# 8800 GT: Gainward mit Passiv-Kühler von Coolermaster?



## GoZoU (5. November 2007)

*8800 GT: Gainward mit Passiv-Kühler von Coolermaster?*

*05.11.2007 19:00 Uhr *- Auf der Seite Experview.com sind Bilder einer 8800 GT, welche die Karte mit einem beeindruckenden Passiv-Kühler des Kühlungsspezialisten Coolermaster zeigen. Die Karte selbst soll aus der Grafikschmiede Gainward stammen und verwendet das Standard-PCB-Design.
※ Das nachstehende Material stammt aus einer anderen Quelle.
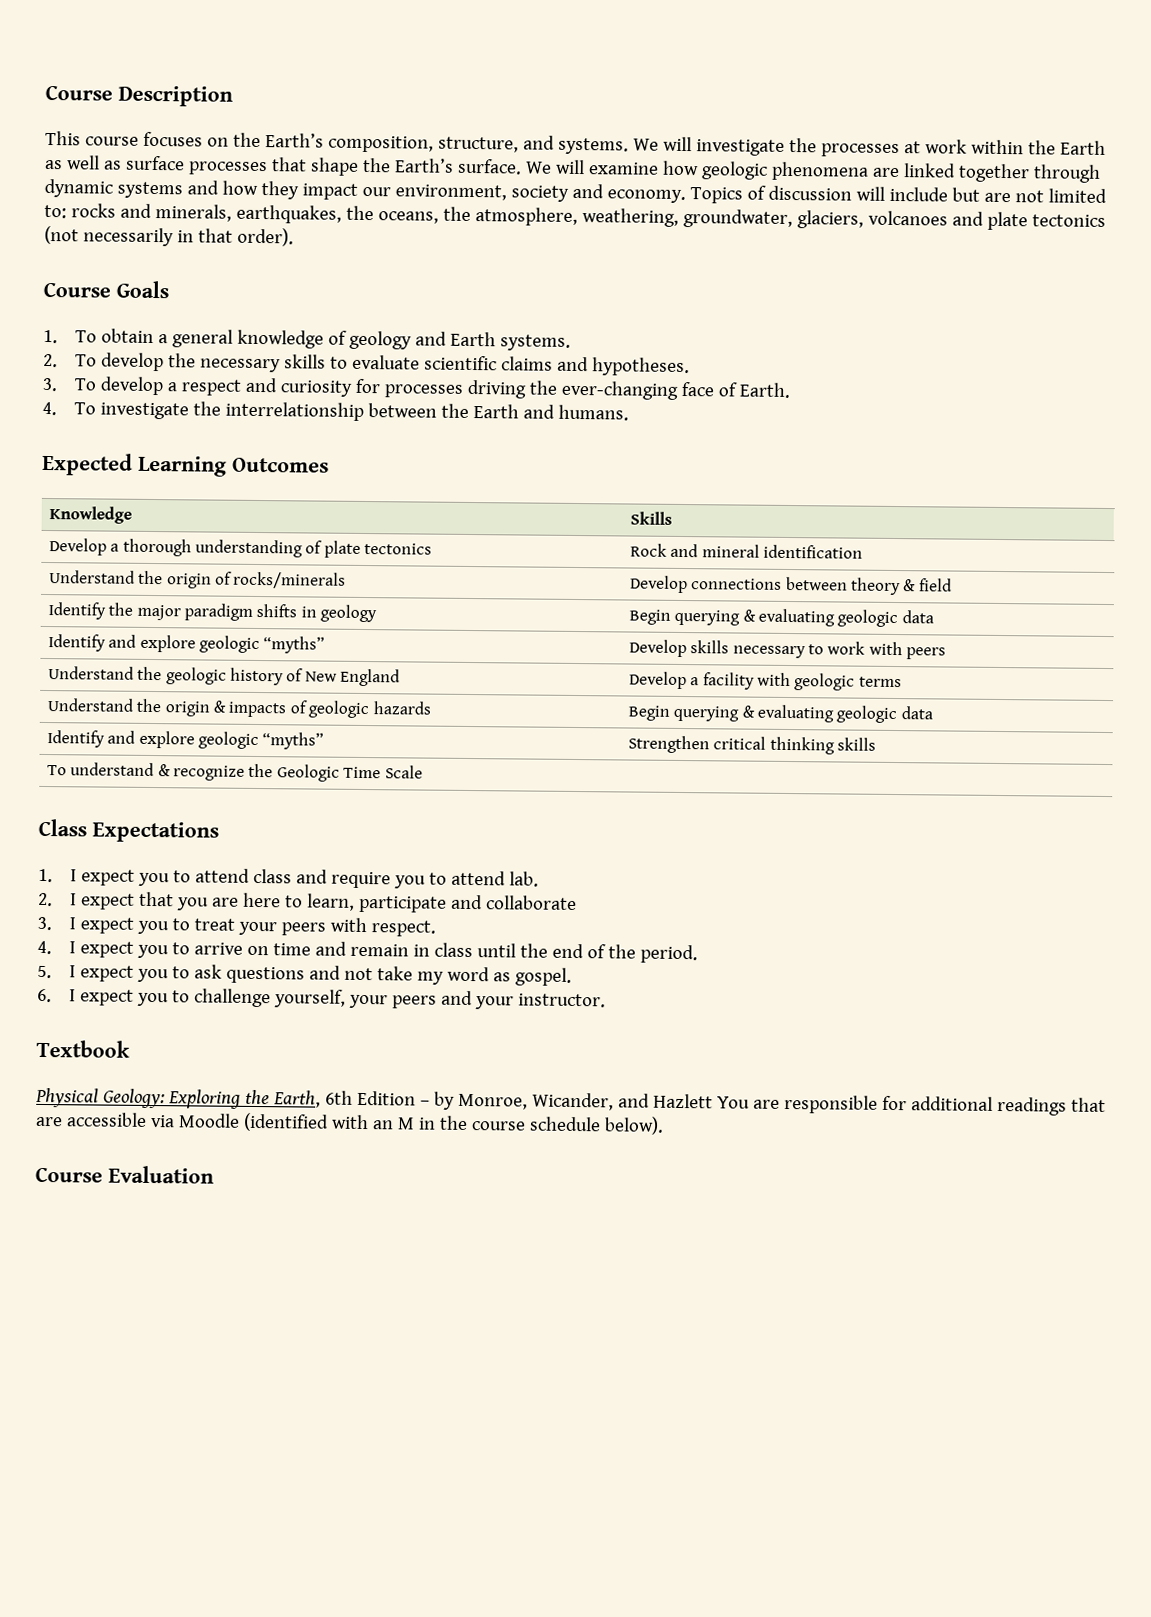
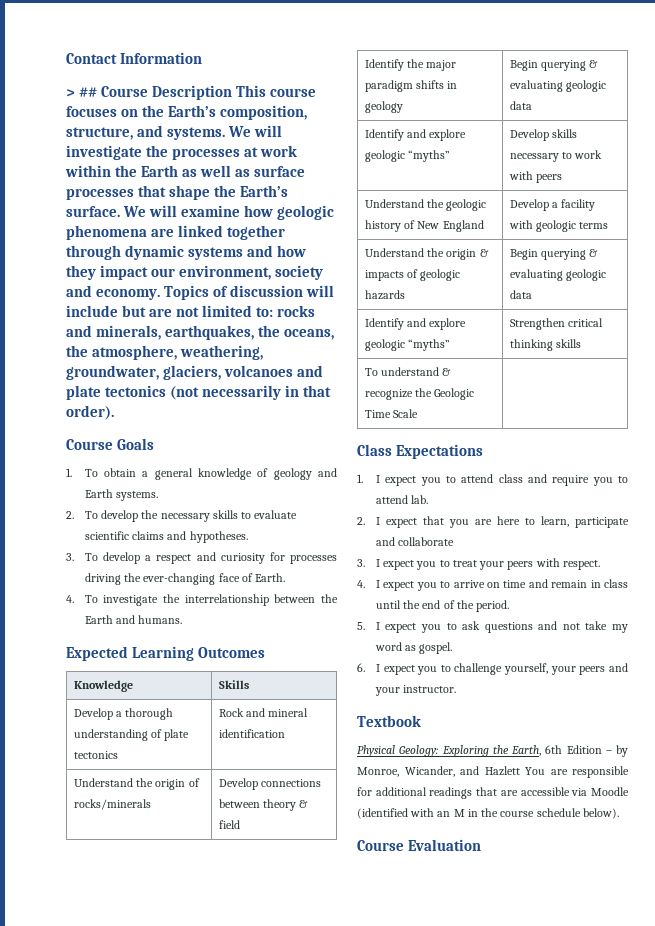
- Course Description
- This course focuses on the Earth’s composition, structure, and systems.
+ Contact Information
+ > ## Course Description This course focuses on the Earth’s composition, structure, and systems.

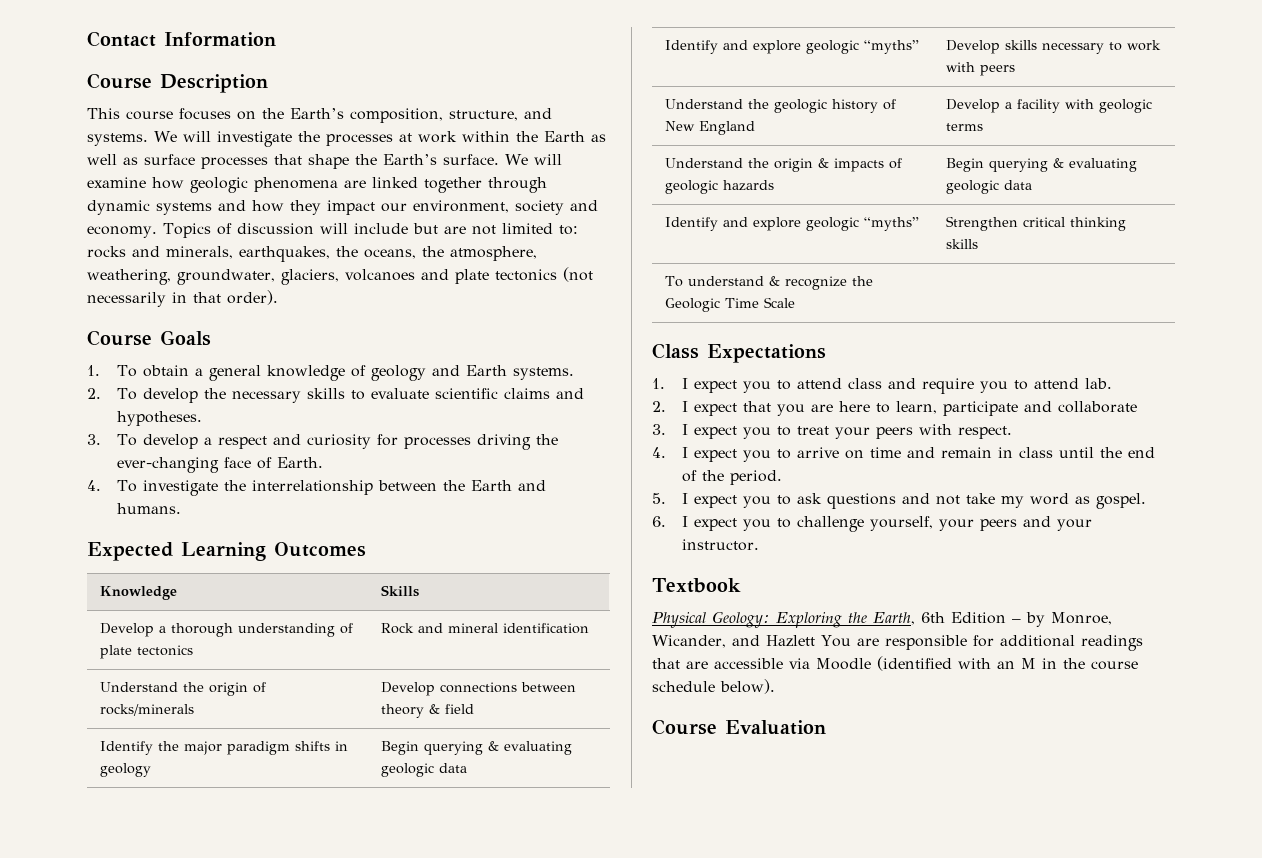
- > ## Course Description This course focuses on the Earth’s composition, structure, and systems.
+ Course Description
+ This course focuses on the Earth’s composition, structure, and systems.

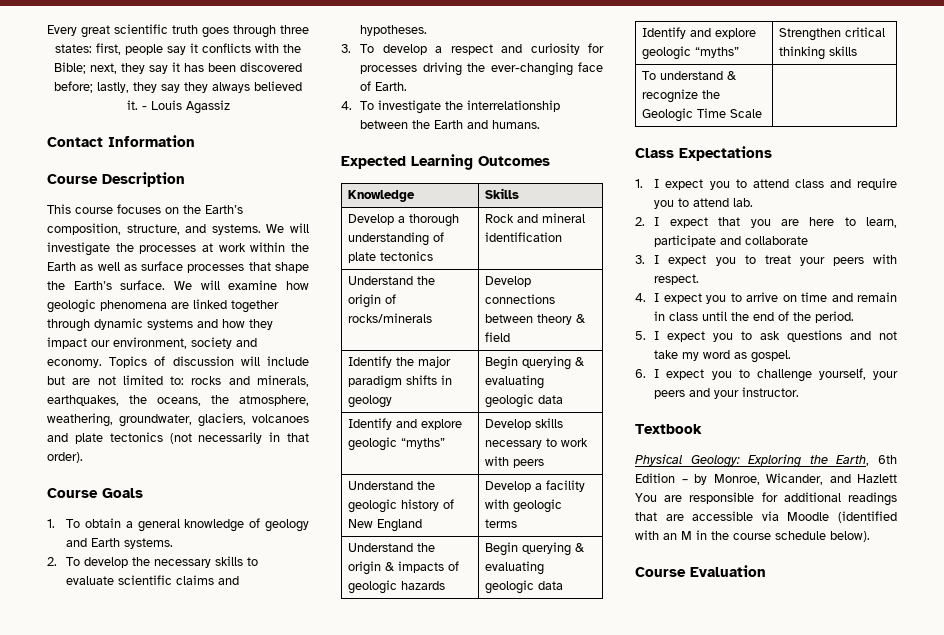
+ Every great scientific truth goes through three states: first, people say it conflicts with the Bible; next, they say it has been discovered before; lastly, they say they always believed it. - Louis Agassiz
Ob eine solch massive Kühllösung wirklich notwendig ist bleibt allerdings zu bezweifeln.




			Dieser Inhalt steht nur eingeloggten Mitgliedern zur Verfügung.
        






			Dieser Inhalt steht nur eingeloggten Mitgliedern zur Verfügung.
        






			Dieser Inhalt steht nur eingeloggten Mitgliedern zur Verfügung.
        



Quelle

(Gerold Pejril)



			Dieser Inhalt steht nur eingeloggten Mitgliedern zur Verfügung.


----------



## water_spirit (5. November 2007)

*AW: 8800 GT: Gainward mit Passiv-Kühler von Coolermaster?*

Ist ja cool. 

Gibt es solche geilen Kühler für die GTX?


----------



## SkastYX (5. November 2007)

*AW: 8800 GT: Gainward mit Passiv-Kühler von Coolermaster?*

Also ich denke wenn eine Graka so riesige Kühlkörper braucht, kann man echt mal so tolerant sein und nen leisen Lüfter draufmontieren.
Vor allem da diese masse an Alu sowiso nicht in einen kleinen, leisen Wohnzimmer PC passt.


----------



## der8auer (5. November 2007)

*AW: 8800 GT: Gainward mit Passiv-Kühler von Coolermaster?*

sieht nett aus, steht auch iwo, ob der SLi fähig ist? bzw wie hoch


----------



## SkastYX (5. November 2007)

*AW: 8800 GT: Gainward mit Passiv-Kühler von Coolermaster?*

einen sli Stecker scheint die Karte zu haben, aber auch hier glaube ich nicht das das sinnvoll ist, zwei von diesen Dingern in einen PC zu stecken, aus platz und termik Gründen


----------



## der8auer (5. November 2007)

*AW: 8800 GT: Gainward mit Passiv-Kühler von Coolermaster?*

jo schon... denk auch, dass man da auf jeden fall noch ne gute gehäuselüftung braucht. und der SLi stecker wird ja auch ziemlich von dem kühler überdeckt oder?


----------